++++ SOURCE MATERIAL ++++
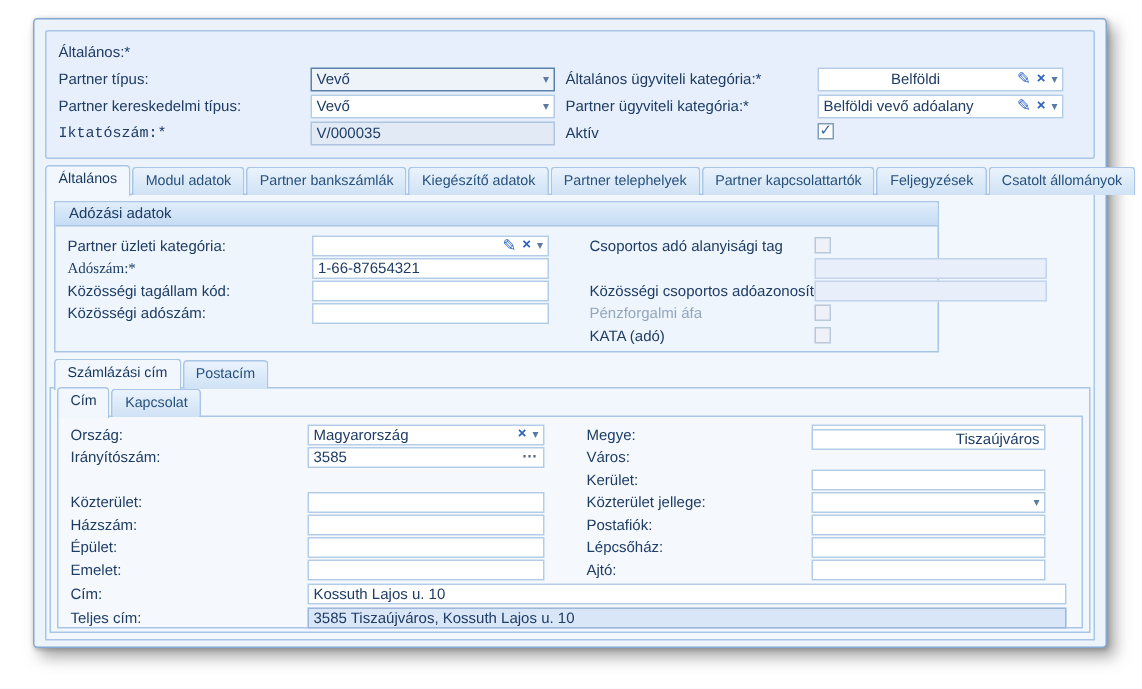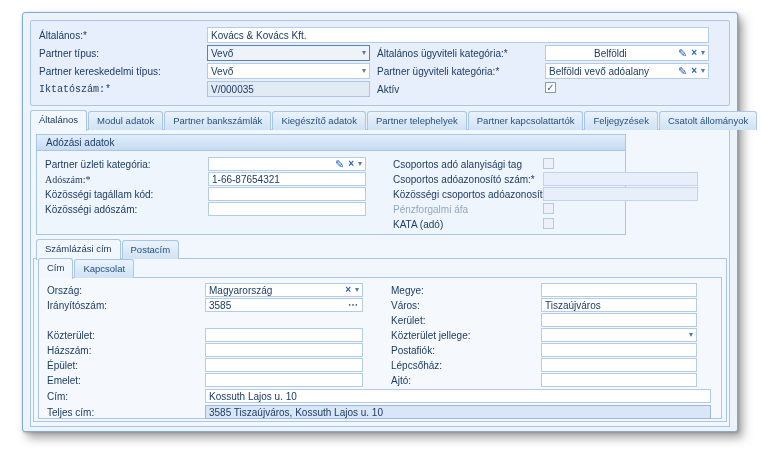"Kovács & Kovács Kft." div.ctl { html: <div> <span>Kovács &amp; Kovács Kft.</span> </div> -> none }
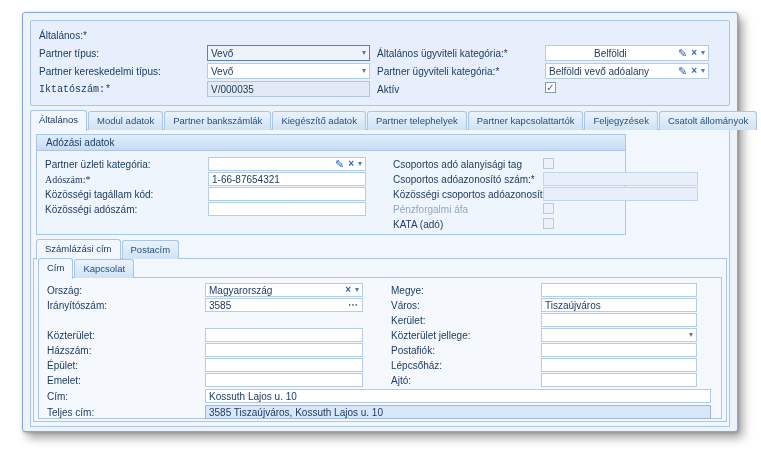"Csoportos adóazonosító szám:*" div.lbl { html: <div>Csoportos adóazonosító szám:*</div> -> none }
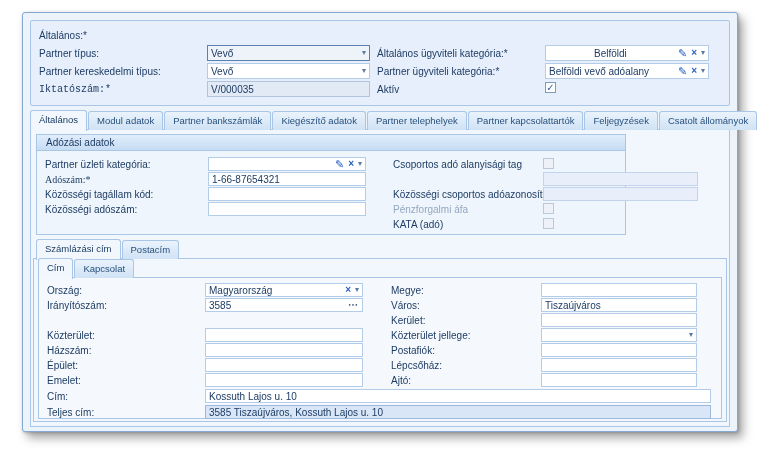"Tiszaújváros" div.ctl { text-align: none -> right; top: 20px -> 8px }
++++
++++ SOURCE MATERIAL ++++
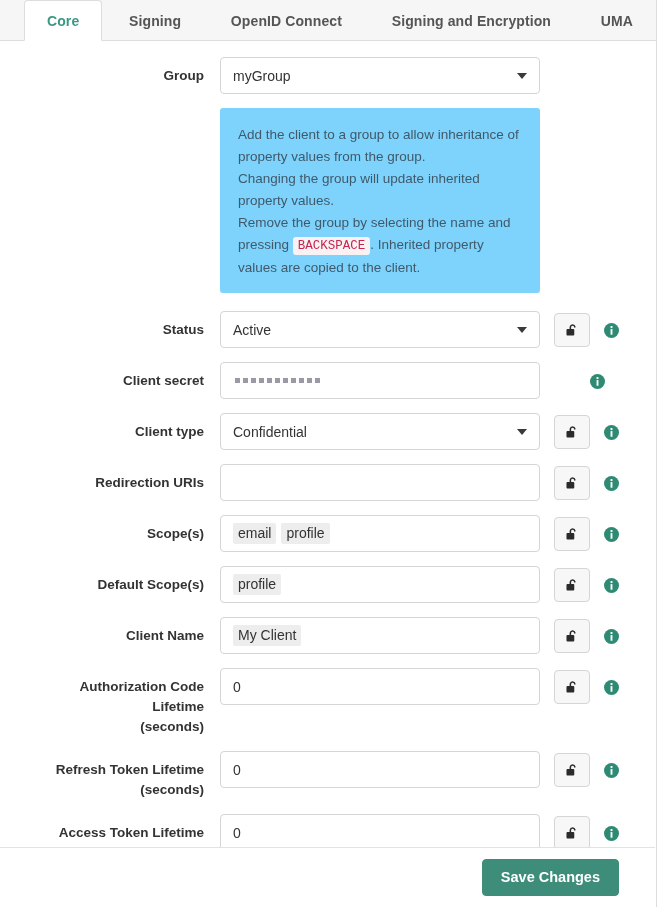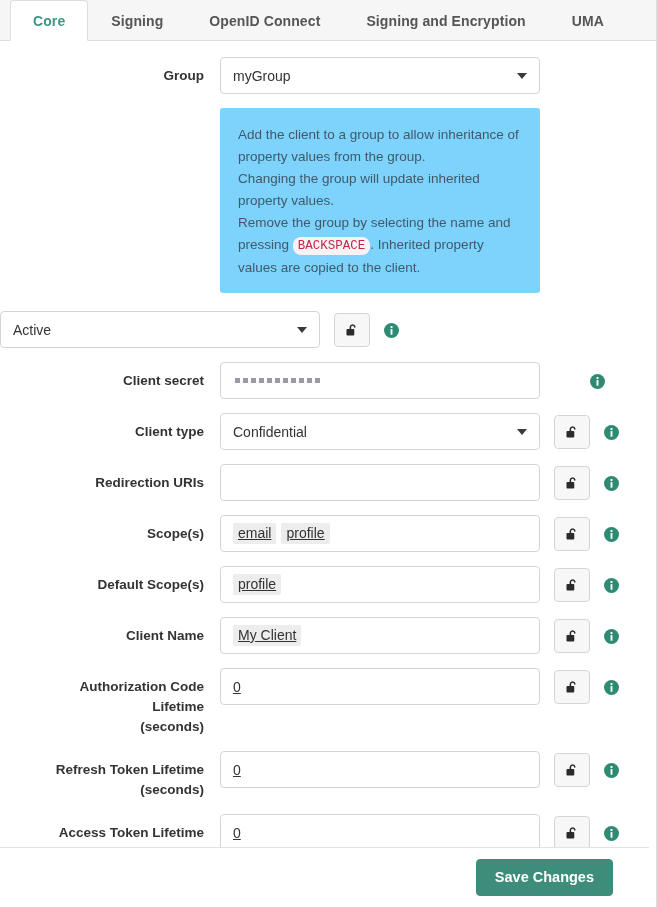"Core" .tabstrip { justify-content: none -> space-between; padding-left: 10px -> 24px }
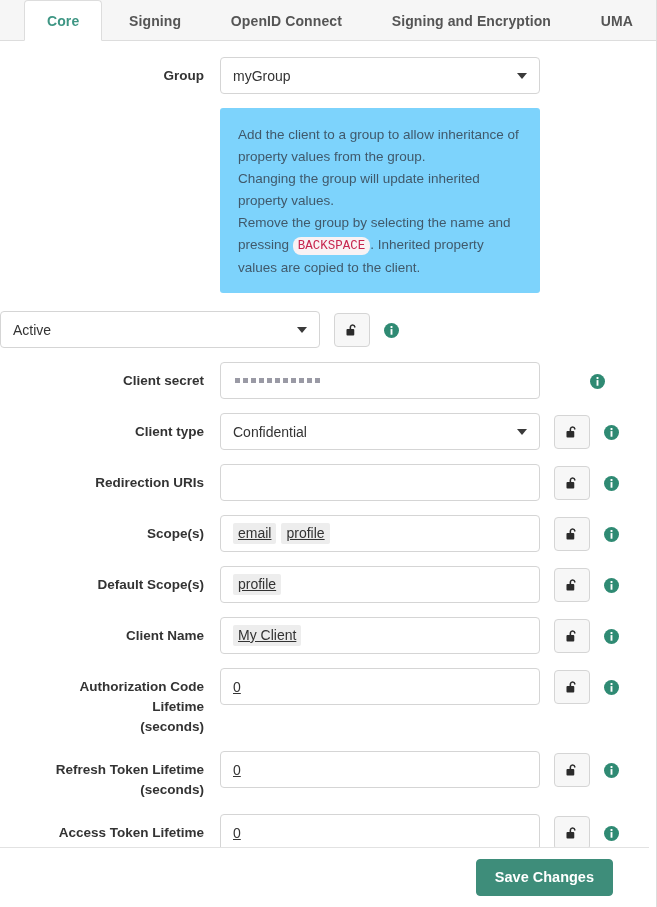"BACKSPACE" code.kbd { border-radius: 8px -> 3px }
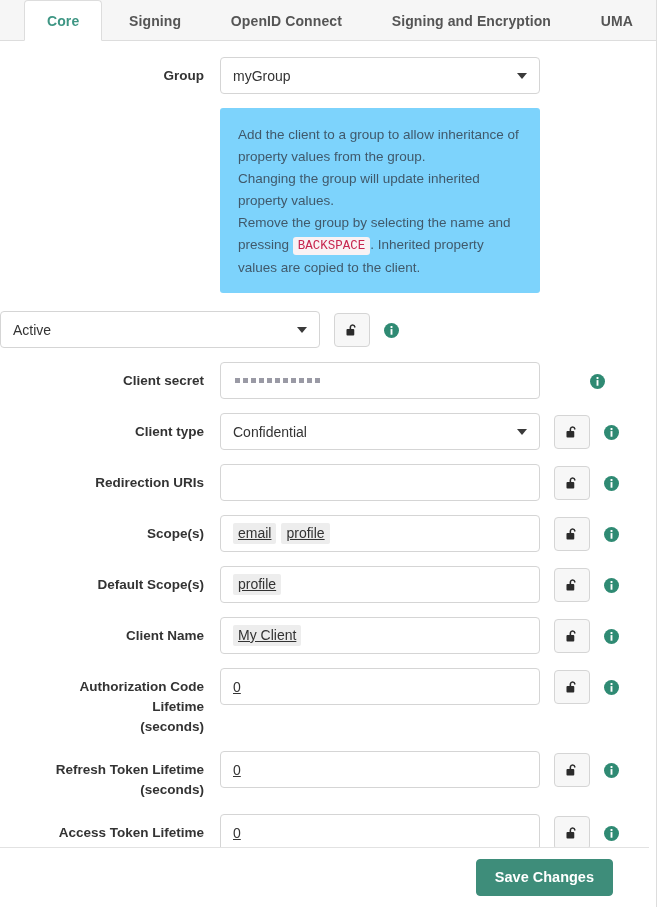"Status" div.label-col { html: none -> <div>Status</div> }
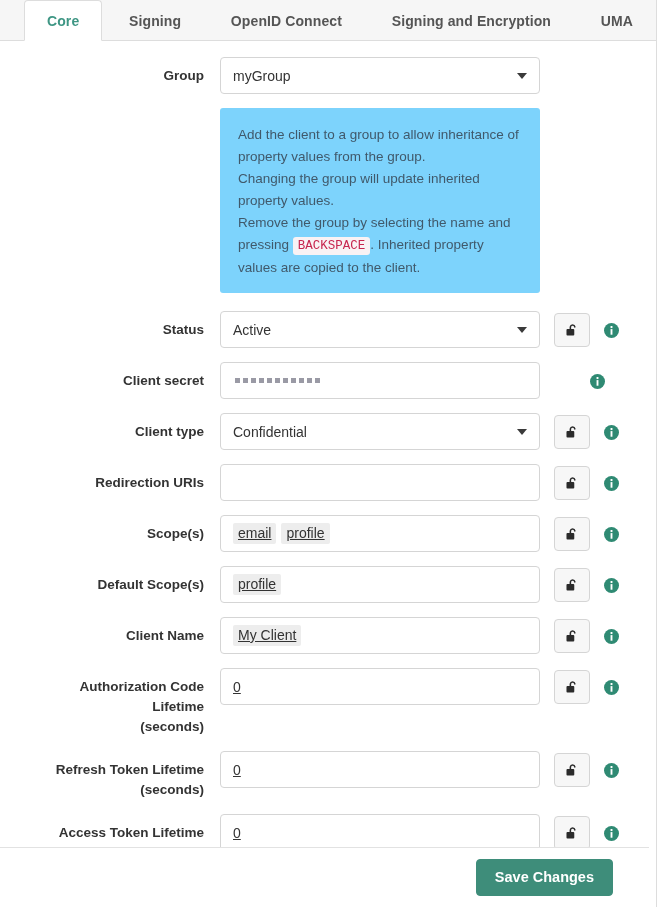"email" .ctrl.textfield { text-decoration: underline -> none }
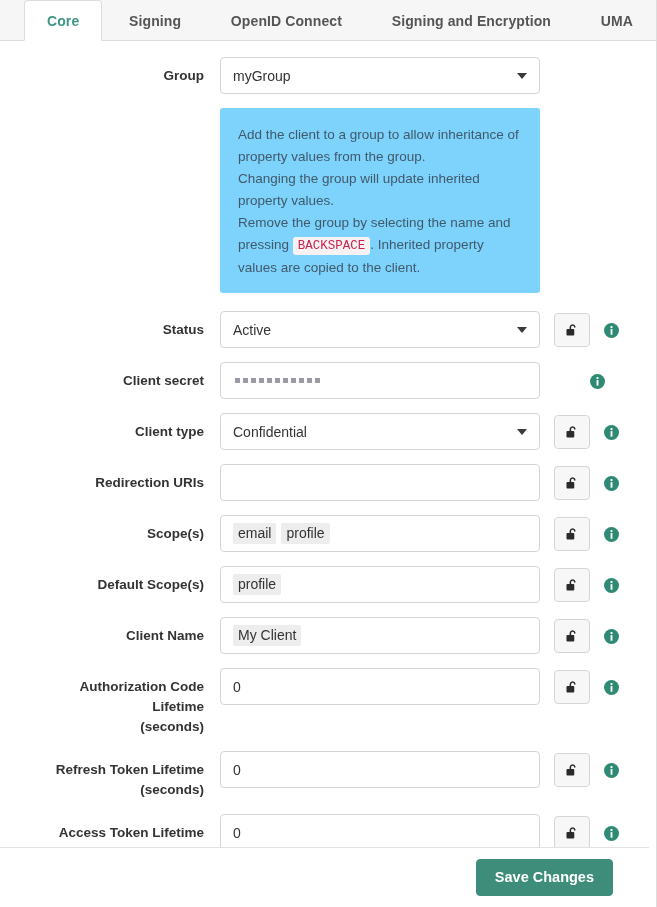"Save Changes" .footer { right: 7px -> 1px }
++++
## TO DO:
Retype only the lines above from the one with "justify-content: none ->" through the one with "right: 7px ->", exactly and with both ends. Images stay out.

## RESULT OF THE EXERCISE:
"Core" .tabstrip { justify-content: none -> space-between; padding-left: 10px -> 24px }
"BACKSPACE" code.kbd { border-radius: 8px -> 3px }
"Status" div.label-col { html: none -> <div>Status</div> }
"email" .ctrl.textfield { text-decoration: underline -> none }
"Save Changes" .footer { right: 7px -> 1px }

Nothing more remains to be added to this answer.